Description
Role Description:
As a Principal Engineer on the Agentforce Deployment Platform team, you will own the end-to-end architecture, strategy, and execution of our AI/ML deployment and operationalization systems. You’ll collaborate closely with software engineers, data scientists, product managers, and data teams to build and turn cutting-edge architecture and research into scalable, highly available, and compliant production-ready systems.
You are not just a coder — you are a thought leader, innovator, builder and mentor who thrives on ownership and pushing boundaries in production MLOps, AI infrastructure, and reliable delivery in a rapidly changing and cutting edge space.
Key Responsibilities:
* Lead the architectural vision for our global-scale ML serving, inference, and model management platform.

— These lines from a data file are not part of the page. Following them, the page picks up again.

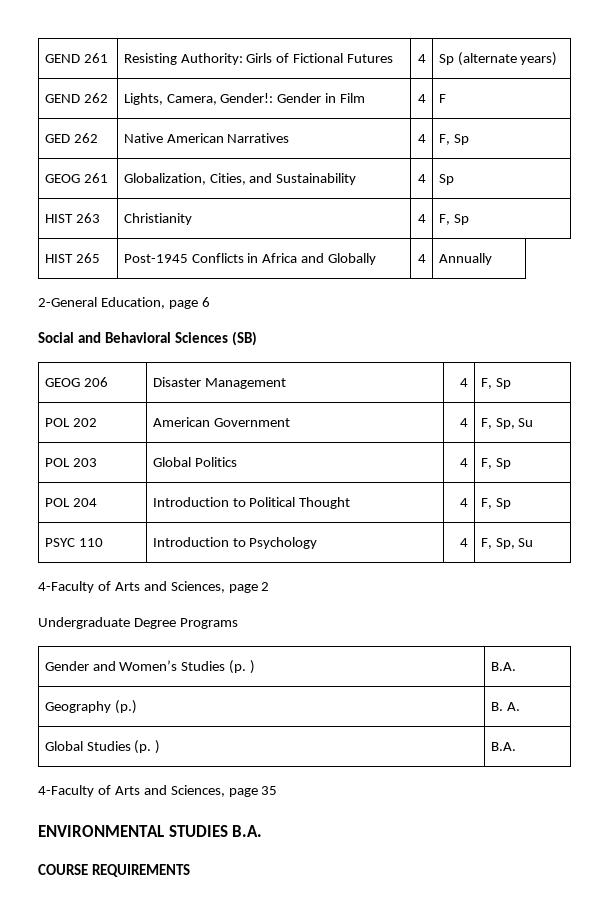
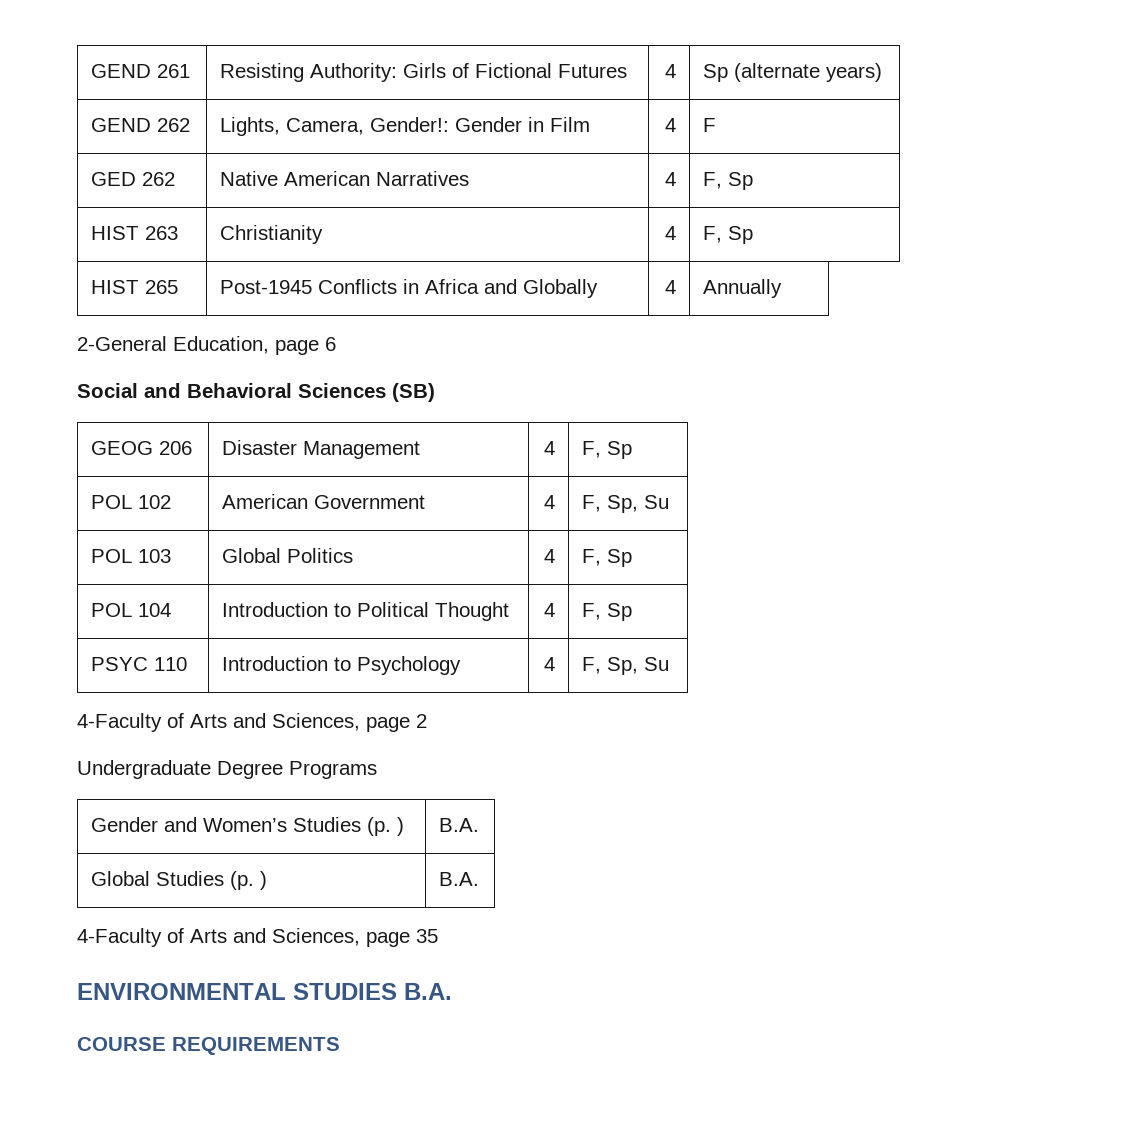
- GEOG 261 | Globalization, Cities, and Sustainability | 4 | Sp
- POL 202 | American Government | 4 | F, Sp, Su
+ POL 102 | American Government | 4 | F, Sp, Su
- POL 203 | Global Politics | 4 | F, Sp
+ POL 103 | Global Politics | 4 | F, Sp
- POL 204 | Introduction to Political Thought | 4 | F, Sp
+ POL 104 | Introduction to Political Thought | 4 | F, Sp
- Geography (p.) | B. A.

* Design and optimize low-latency, high-throughput model serving infrastructure and data flow for training and inference at scale.
* Strategize and implement AI assisted migration platform that is proactive governance and reactive autonomous remediation by enforcing policies at every stage for Deployment lifecycle.
* Work with product and business teams to translate user needs into technical requirements, focusing on platform capabilities for rapid iteration and secure deployment.
* Set long-term technical strategy and direction, serving as a top-tier technical mentor for engineers across teams.
* Drive adoption of cutting-edge MLOps best practices for model training, secure and automated deployment, proactive monitoring, and robust governance.
* Innovate not just in model building, but in how models are packaged, delivered, and operated in a mission-critical environment.
* Make strategic technical decisions on build vs buy, model selection, and core platform infrastructure to ensure scalability and cost-efficiency.
Required Skills:
* 15+ years of software engineering experience; 7+ years building and operating AI/ML systems at scale.
* Demonstrable Principal-level impact and ownership on large-scale engineering initiatives.
* Expertise in at least one object-oriented programming language (Java/C++/GoLang) and one ML native language (Python).
* Strong experience in Applied AI, specifically focusing on the infrastructure and platform services required to operationalize deployment vehicles effectively.
* Deep experience with high-scale ML serving frameworks (e.g., TorchServe, TensorFlow Serving, NVIDIA Triton).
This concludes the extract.